Kennedy: It’s a huge challenge. When they get a report that a known vulnerability has happened, they must quickly determine which users and assets that vulnerability is impacting. It should be an automated effort, but often, right now, it’s a manual effort. They have to tie the vulnerability back to a tool, and then audit within the tool. It’s a problem with silos as well. Different security tools can run across multiple groups within an organization.
This is an area where Axonius can help tremendously. Today, CISA notifies agencies of a vulnerability by putting out a KEV, a known exploited vulnerability announcement, with a recommended patch. We just released a new feature that pulls every KEV notice into the Axonius system, and then it automatically runs a query against an agency’s complete asset inventory to identify every asset and user that could potentially be impacted by that KEV. It gives you an automatic report of all the impacted assets, so you can quickly mediate that vulnerability.
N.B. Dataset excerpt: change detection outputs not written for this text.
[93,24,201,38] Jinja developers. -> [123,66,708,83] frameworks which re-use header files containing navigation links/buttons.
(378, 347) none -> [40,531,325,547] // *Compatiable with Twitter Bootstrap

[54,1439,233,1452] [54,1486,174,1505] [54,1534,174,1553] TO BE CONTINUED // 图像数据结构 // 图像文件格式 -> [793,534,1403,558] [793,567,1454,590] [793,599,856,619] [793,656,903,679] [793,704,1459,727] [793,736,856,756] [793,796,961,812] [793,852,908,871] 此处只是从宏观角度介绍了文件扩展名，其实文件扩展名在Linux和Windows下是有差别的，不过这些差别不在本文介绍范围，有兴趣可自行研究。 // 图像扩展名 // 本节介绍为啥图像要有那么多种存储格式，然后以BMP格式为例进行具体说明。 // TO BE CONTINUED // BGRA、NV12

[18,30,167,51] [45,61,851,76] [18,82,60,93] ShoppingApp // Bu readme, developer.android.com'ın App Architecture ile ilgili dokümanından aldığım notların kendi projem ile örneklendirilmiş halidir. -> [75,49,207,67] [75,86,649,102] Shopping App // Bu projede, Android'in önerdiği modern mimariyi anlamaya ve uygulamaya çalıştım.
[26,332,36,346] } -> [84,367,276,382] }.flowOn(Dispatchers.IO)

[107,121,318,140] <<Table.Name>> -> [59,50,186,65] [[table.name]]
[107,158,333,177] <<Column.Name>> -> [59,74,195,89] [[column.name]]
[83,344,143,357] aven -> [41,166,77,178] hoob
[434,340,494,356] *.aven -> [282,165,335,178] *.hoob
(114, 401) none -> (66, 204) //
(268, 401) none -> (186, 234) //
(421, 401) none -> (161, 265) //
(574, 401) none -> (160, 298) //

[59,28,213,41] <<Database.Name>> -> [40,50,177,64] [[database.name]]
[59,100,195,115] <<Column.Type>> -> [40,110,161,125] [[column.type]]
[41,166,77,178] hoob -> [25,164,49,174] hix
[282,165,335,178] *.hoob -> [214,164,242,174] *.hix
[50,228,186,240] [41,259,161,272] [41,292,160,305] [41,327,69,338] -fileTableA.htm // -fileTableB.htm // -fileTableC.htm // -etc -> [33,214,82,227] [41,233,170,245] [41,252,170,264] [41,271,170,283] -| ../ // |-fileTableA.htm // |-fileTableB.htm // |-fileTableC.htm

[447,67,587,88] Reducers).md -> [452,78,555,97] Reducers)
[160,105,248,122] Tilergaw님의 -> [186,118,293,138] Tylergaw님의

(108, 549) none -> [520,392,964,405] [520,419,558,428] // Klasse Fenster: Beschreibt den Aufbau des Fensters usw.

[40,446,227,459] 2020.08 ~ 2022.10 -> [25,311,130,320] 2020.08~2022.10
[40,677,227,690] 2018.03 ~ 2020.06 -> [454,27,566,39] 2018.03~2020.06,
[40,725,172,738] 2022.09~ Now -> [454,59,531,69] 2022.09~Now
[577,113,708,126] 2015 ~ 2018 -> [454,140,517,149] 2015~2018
It goes from being a manual process that could take days or weeks to a query that could be mediated within minutes or hours. It’s really powerful from a vulnerability perspective.
MeriTalk: Tell us a little bit about using Axonius for asset and vulnerability identification. How does it differ from other industry offerings?
Kennedy: Axonius can pull and correlate asset data from across an organization, while other solutions only capture pieces of it. That’s the big difference. A further capability that Axonius offers is our Enforcement Center, which allows us not only to identify vulnerabilities, but also to push out action and policy through the tools that we’re connected with. If we identify 100 devices as at risk to a known vulnerability, we can push a publicly available patch out to the devices if requested. Or we can set a notification, and the organization can push that patch out of their own patch management software. The Enforcement Center gives the customer the ability to identify problems and the flexibility to fix them in the easiest way possible.
MeriTalk: Are there any other payoffs from having an accurate asset inventory?
Kennedy: A byproduct of an accurate and comprehensive cyber asset inventory is better spend management. Software license management, for example, is very difficult if you can’t identify a portion of your devices. You can’t do an accurate software count and determine whether you’re underpaying or overpaying for software.
I have a quote from a Federal customer that’s another example of the payoff. “Axonius saved the day again. This weekend when an automated Nessus agent deployment caused a bunch of SSL issues, we were able to use Axonius to remove the new agent that broke everything, clean up the mess on the workstations, and redeploy the old agent. We got back up and running in about six hours with 99 percent of the heavy lifting being done by Axonius.”
In this case, they were having some IT issues with one of their security tools and needed to understand the blast radius. They were able to isolate the devices and users that were impacted and install the actual effective software through the Enforcement Center. They identified and remediated the issue within Axonius in a very short period of time.
It demonstrates why a comprehensive cyber asset inventory matters. The vulnerabilities that come from shadow IT and unmanaged assets represent one of the biggest challenges that all agencies face today. The other big challenge is being able to identify and remediate those vulnerabilities in a quick and efficient way. This asset management approach solves those challenges directly.